SELECT TABLE1.data1,
       TABLE1.data2,
       TABLE1.data3,
       (SELECT TOP 1
               data4
        FROM TABLE2
        WHERE data1 = TABLE1.data1
          AND data4 IS NOT NULL),
       (SELECT TOP 1
               data5
        FROM TABLE2
        WHERE data1 = TABLE1.data1
          AND data4 IS NOT NULL)
FROM TABLE1;

QUERY RESULT

 ------- ------- ------- ------- ------- 
| data1 | data2 | data3 | data4 | data5 |
 ------- ------- ------- ------- ------- 
|     1 |    12 |    13 |    14 |   115 |
|     2 |    22 |    23 |    24 |   125 |
|     3 |    32 |    33 |    34 |   135 |
 ------- ------- ------- ------- -------

Assuming the TABLE2 meets these two conditions:

Foreach data1, data4 can either be 1 or have the same value in every row.
Foreach data1, data5 will have one value for each row with data4 null and another for each row with data4 not null.

Is there a way to rewrite the query in such a way that I don't have a nested query in the select part?

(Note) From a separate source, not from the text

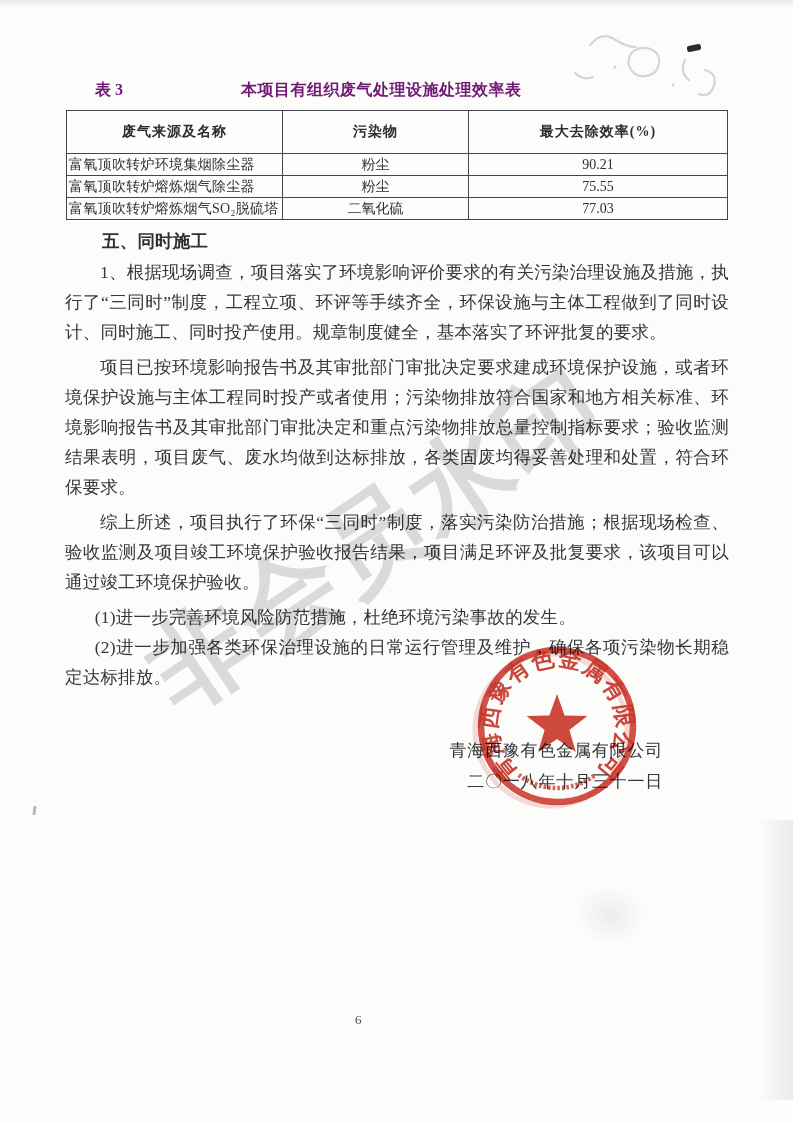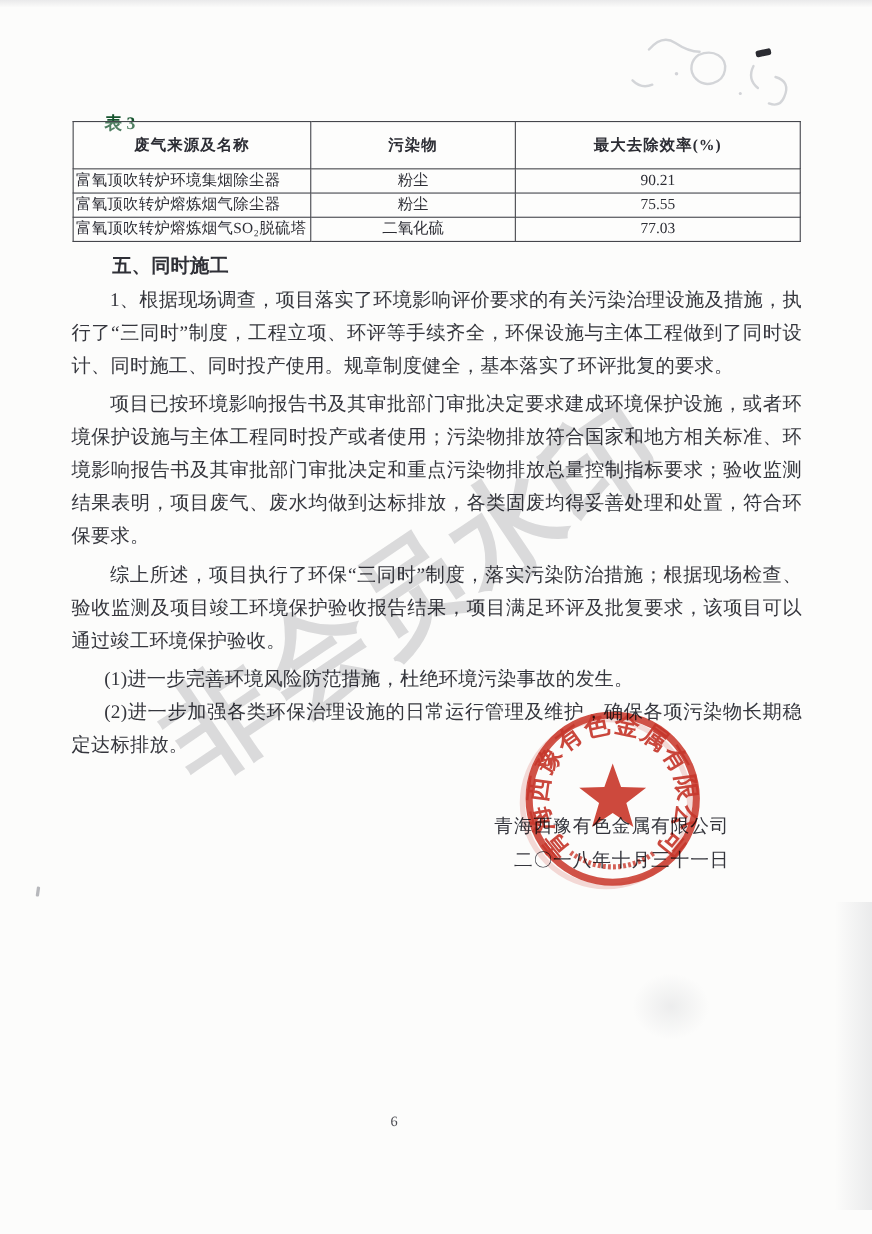"表 3" .caption-row { color: #14532d -> #701a75; top: 102px -> 80px }
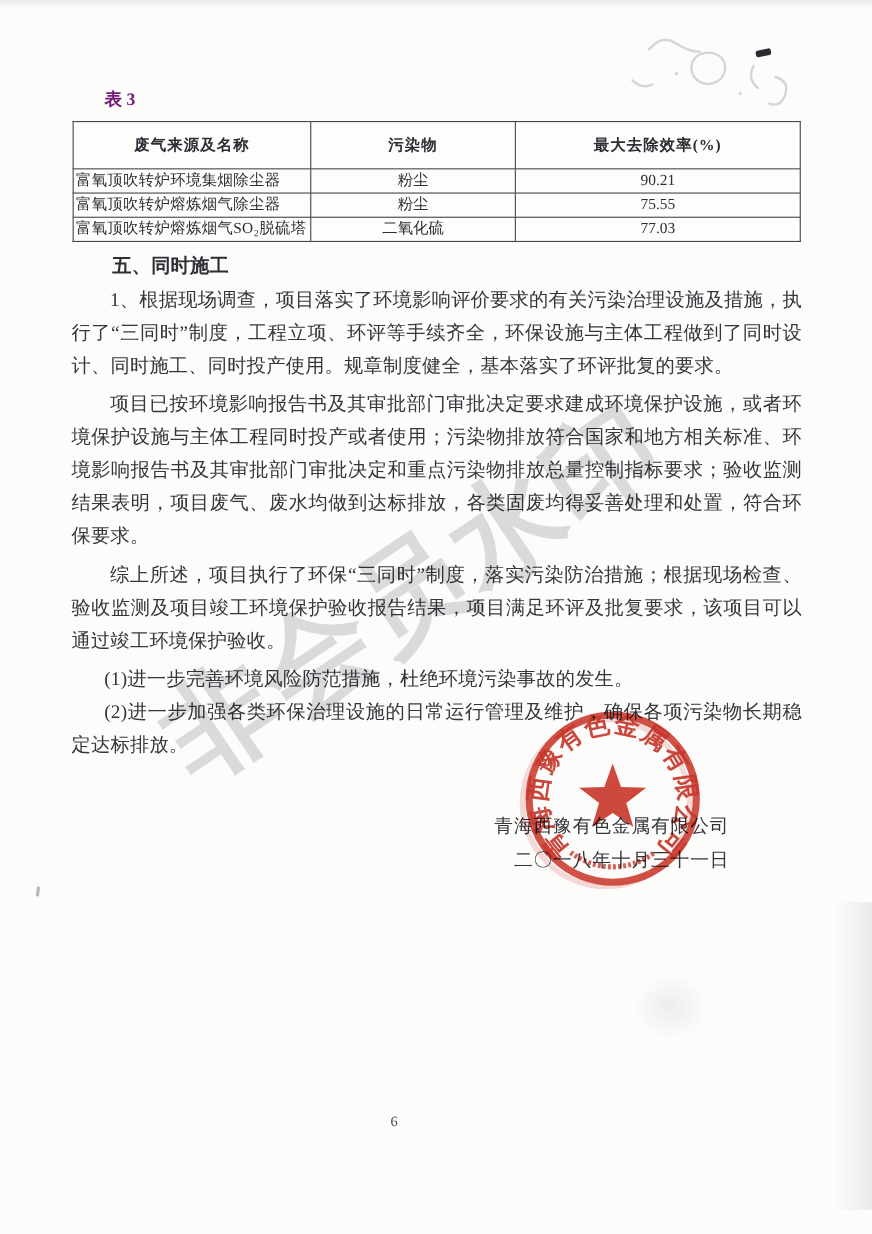"本项目有组织废气处理设施处理效率表" span.tbl-caption { html: none -> <span>本项目有组织废气处理设施处理效率表</span> }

Maybe using JOIN statements? I'm asking because I've realized that the performance of the nested query in the SELECT is quite poor. However, if I try with a JOIN I end up duplicating the rows that have data4 different than null.

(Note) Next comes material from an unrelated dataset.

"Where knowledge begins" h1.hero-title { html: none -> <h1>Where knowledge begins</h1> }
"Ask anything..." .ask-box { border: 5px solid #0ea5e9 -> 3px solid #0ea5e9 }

CodePudding user response：

You can use OUTER APPLY or CROSS APPLY

SELECT TABLE1.data1,
       TABLE1.data2,
       TABLE1.data3,
       t2.data4,
       t2.data5
FROM TABLE1
OUTER APPLY (SELECT TOP 1
               data4,
               data5
        FROM TABLE2 t2
        WHERE t2.data1 = TABLE1.data1
          AND t2.data4 IS NOT NULL
        ORDER BY t2.SomeColumn
-- TOP should have an ORDER BY otherwise results are not guaranteed
) t2;

CodePudding user response：

I notice that in your table2, except for NULLs in data4, the rows do not differ. So a SELECT DISTINCT is easy to code, and, albeit resource intensive, as it is a GROUP BY *, in essence, good enough for this example. And should you have differences, the result tables will suddenly have duplicates that you did not expect, and that will guide you to further data investigations.

That said, here you go:

WITH                                                                                                                                                                                                
-- your input ..
tb1(data1,data2,data3) AS (
          SELECT 1,12,13
UNION ALL SELECT 2,22,23
UNION ALL SELECT 3,32,33
)
,
tb2(data1,data4,data5) AS (
          SELECT 1,NULL,015
UNION ALL SELECT 1,14,115
UNION ALL SELECT 1,14,115
UNION ALL SELECT 2,NULL,025
UNION ALL SELECT 2,24,125
UNION ALL SELECT 2,24,125
UNION ALL SELECT 3,NULL,035
UNION ALL SELECT 3,34,135
UNION ALL SELECT 3,34,135
)
-- end of your input.
-- Real Query starts here; replace following comma with "WITH" ..
,
tb2grp AS (
  SELECT DISTINCT
    *
  FROM tb2
  WHERE data4 IS NOT NULL
  -- chk  data1 | data4 | data5 
  -- chk ------- ------- -------
  -- chk      1 |    14 |   115
  -- chk      2 |    24 |   125
  -- chk      3 |    34 |   135
)
SELECT
  tb1.data1
, tb1.data2
, tb1.data3
, tb2.data4
, tb2.data5
FROM tb1 JOIN tb2grp AS tb2 USING(data1)
ORDER BY data1;
-- out  data1 | data2 | data3 | data4 | data5 
-- out ------- ------- ------- ------- -------
-- out      1 |    12 |    13 |    14 |   115
-- out      2 |    22 |    23 |    24 |   125
-- out      3 |    32 |    33 |    34 |   135